Data records
---+---

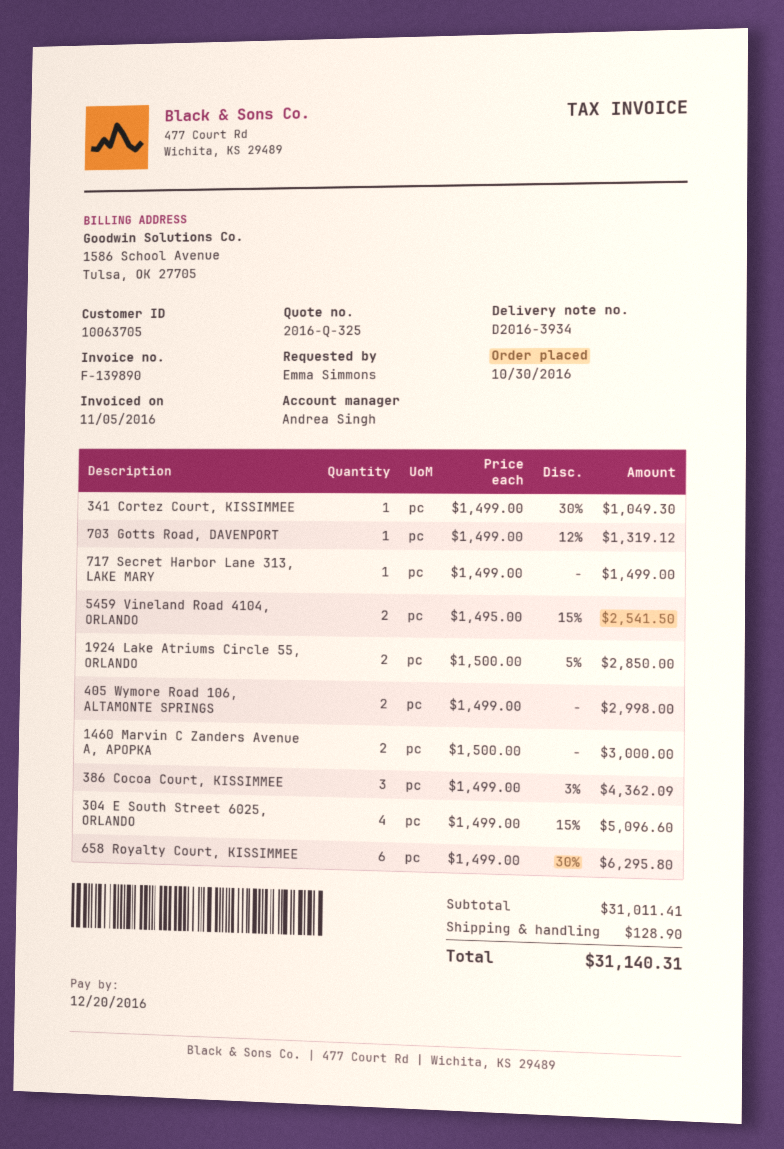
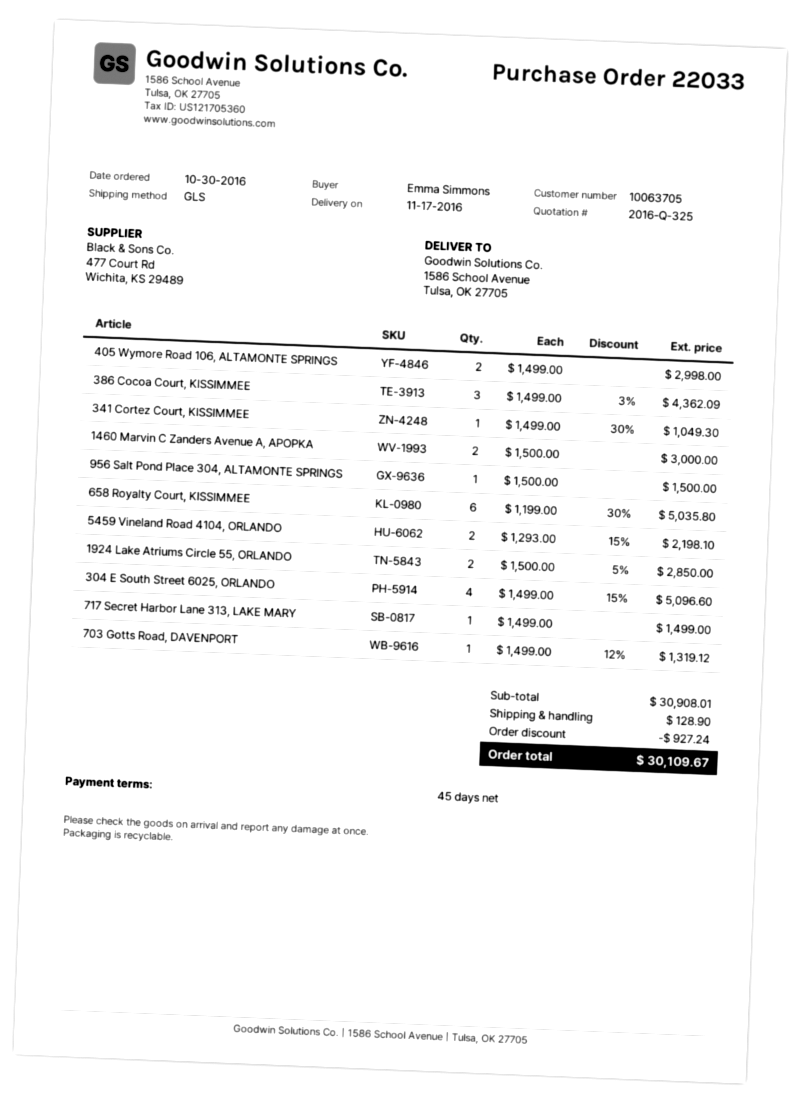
5459 Vineland Road 4104, ORLANDO: 2 x 1495.00 - 15% = 2541.50 -> 2 x 1293.00 - 15% = 2198.10
658 Royalty Court, KISSIMMEE: 6 x 1499.00 - 30% = 6295.80 -> 6 x 1199.00 - 30% = 5035.80
956 Salt Pond Place 304, ALTAMONTE SPRINGS: none -> 1 x 1500.00 = 1500.00
subtotal: 31011.41 -> 30908.01
discount: none -> 927.24
total: 31140.31 -> 30109.67

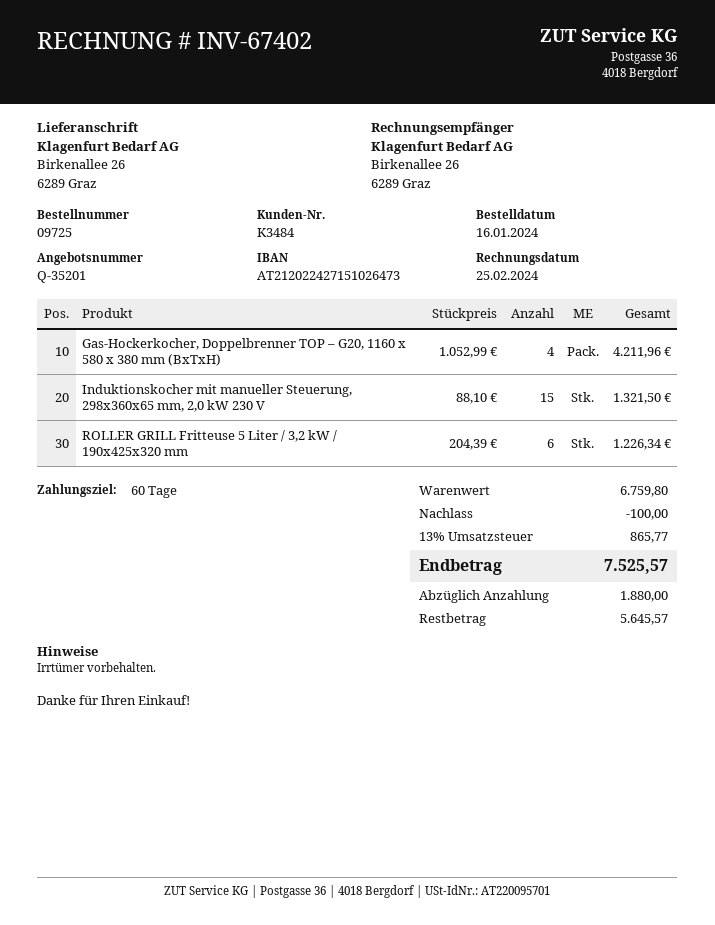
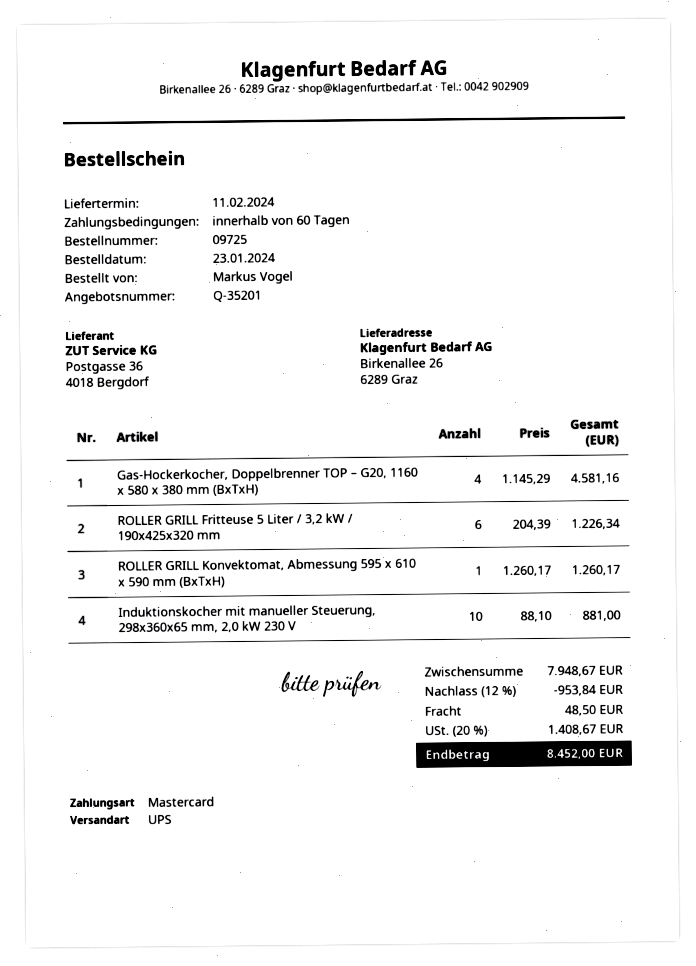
order date: 2024-01-16 -> 2024-01-23
Gas-Hockerkocher, Doppelbrenner TOP – G20, 1160 x 580 x 380 mm (BxTxH): 4 x 1052.99 = 4211.96 -> 4 x 1145.29 = 4581.16
Induktionskocher mit manueller Steuerung, 298x360x65 mm, 2,0 kW 230 V: 15 x 88.10 = 1321.50 -> 10 x 88.10 = 881.00
ROLLER GRILL Konvektomat, Abmessung 595 x 610 x 590 mm (BxTxH): none -> 1 x 1260.17 = 1260.17
subtotal: 6759.80 -> 7948.67
discount: 100.00 -> 953.84
shipping: none -> 48.50
tax: 13% = 865.77 -> 20% = 1408.67
total: 7525.57 -> 8452.00

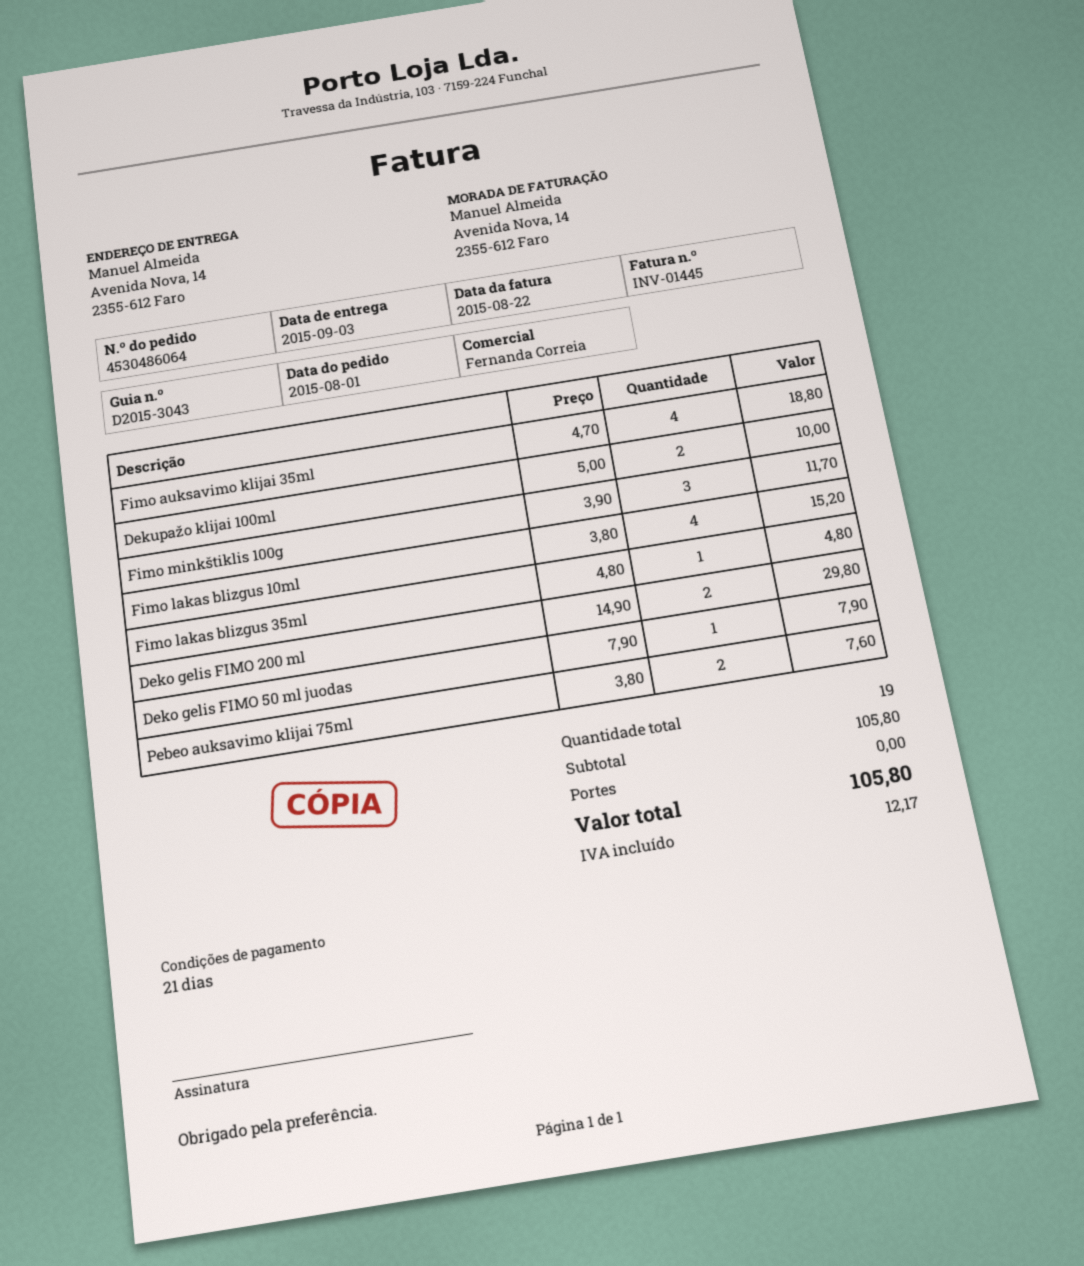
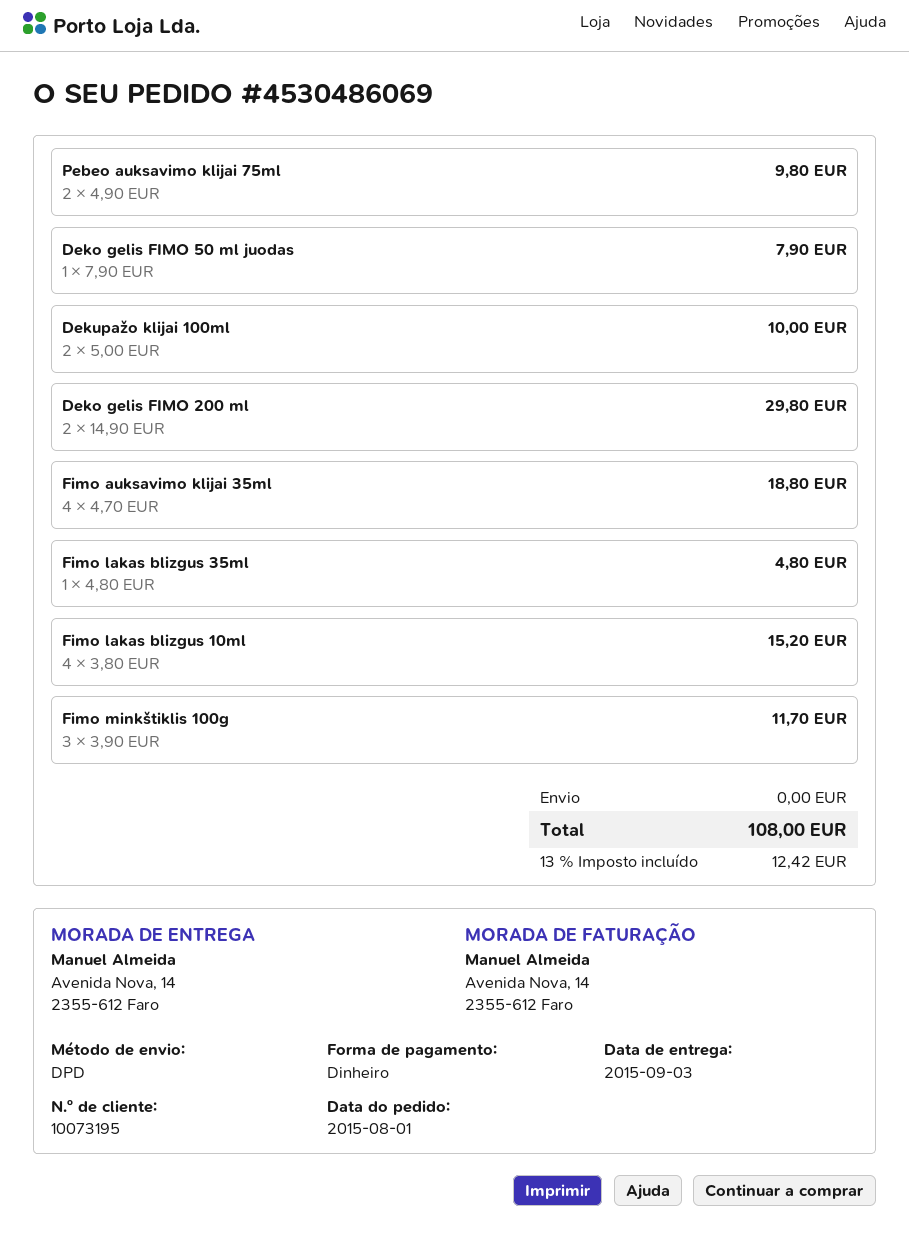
order number: 4530486064 -> 4530486069
Pebeo auksavimo klijai 75ml: 2 x 3.80 = 7.60 -> 2 x 4.90 = 9.80
tax: 12.17 -> 12.42
total: 105.80 -> 108.00

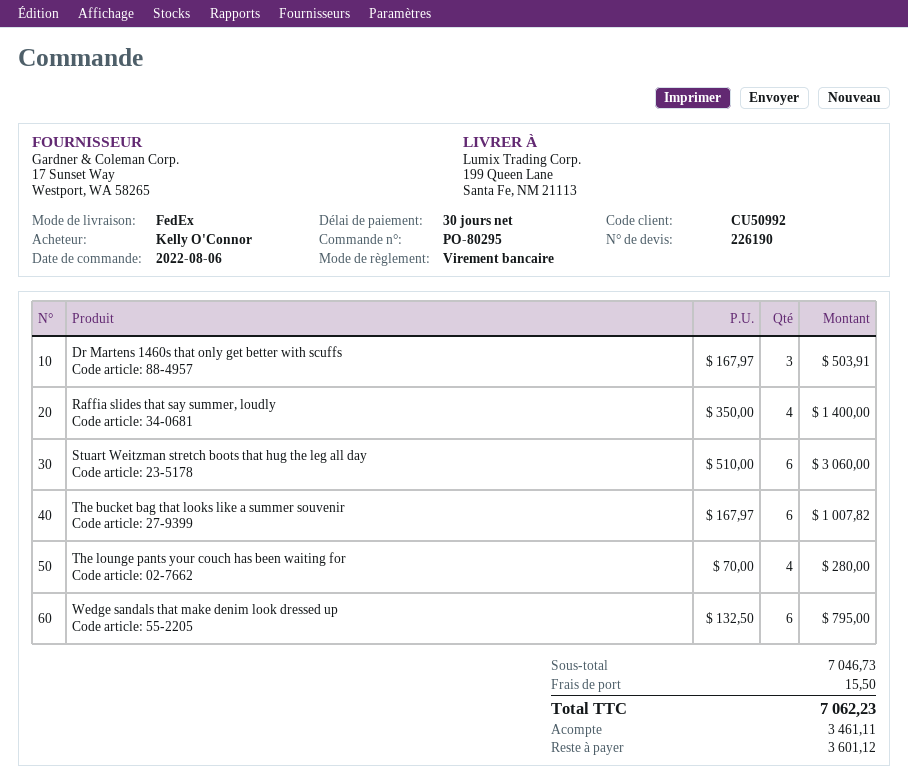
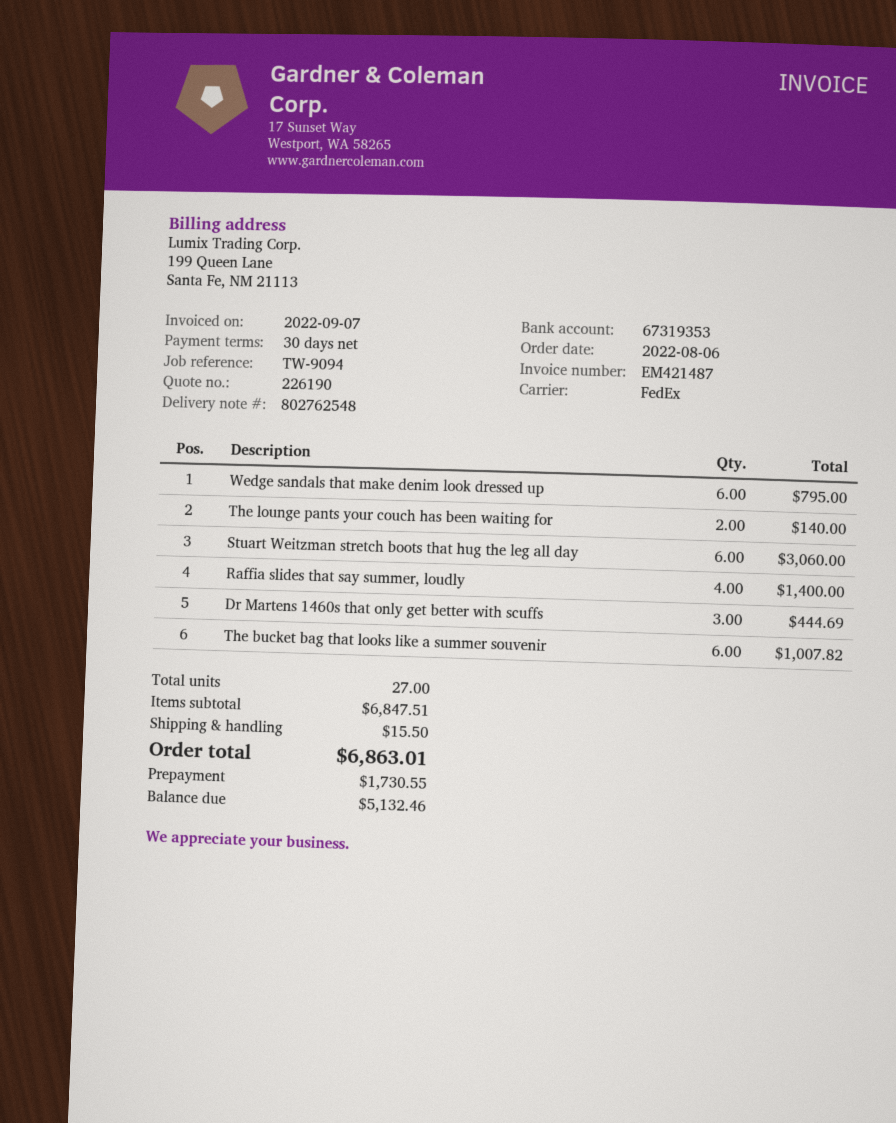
Dr Martens 1460s that only get better with scuffs: 3 for 503.91 -> 3 for 444.69
The lounge pants your couch has been waiting for: 4 for 280.00 -> 2 for 140.00
subtotal: 7046.73 -> 6847.51
total: 7062.23 -> 6863.01
deposit: 3461.11 -> 1730.55
balance: 3601.12 -> 5132.46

---+---

#### [EXERCISE OBJECTIVE]
Exactly one number is the answer: how many lines in the data include the word "discount".

#### [ANSWER BOX]
2